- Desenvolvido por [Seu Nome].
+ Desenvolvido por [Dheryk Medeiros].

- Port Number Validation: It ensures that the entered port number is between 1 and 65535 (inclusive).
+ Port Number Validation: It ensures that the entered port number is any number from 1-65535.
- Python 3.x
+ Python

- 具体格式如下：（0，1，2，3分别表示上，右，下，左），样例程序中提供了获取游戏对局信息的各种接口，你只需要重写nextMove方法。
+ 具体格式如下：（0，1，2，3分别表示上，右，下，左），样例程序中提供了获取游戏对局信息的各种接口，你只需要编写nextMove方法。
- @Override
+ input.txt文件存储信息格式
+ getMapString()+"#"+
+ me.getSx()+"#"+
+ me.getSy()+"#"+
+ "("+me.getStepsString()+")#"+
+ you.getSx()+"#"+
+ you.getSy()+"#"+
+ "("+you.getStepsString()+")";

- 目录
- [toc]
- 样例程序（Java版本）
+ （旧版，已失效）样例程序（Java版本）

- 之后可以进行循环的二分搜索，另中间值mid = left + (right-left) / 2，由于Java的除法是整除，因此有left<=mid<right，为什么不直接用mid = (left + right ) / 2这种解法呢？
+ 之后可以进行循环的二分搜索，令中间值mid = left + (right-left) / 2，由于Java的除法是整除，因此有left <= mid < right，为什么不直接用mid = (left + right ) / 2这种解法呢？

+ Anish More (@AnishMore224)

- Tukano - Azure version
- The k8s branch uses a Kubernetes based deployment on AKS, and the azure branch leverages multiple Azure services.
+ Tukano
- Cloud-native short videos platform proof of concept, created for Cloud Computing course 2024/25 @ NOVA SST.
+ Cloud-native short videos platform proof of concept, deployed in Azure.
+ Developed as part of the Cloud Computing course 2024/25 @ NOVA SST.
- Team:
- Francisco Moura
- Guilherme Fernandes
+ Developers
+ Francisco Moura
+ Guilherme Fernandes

* Task directions
The answer must consist of every line from the entries above that contains the string "NOVA".

* Solution
- Cloud-native short videos platform proof of concept, created for Cloud Computing course 2024/25 @ NOVA SST.
+ Developed as part of the Cloud Computing course 2024/25 @ NOVA SST.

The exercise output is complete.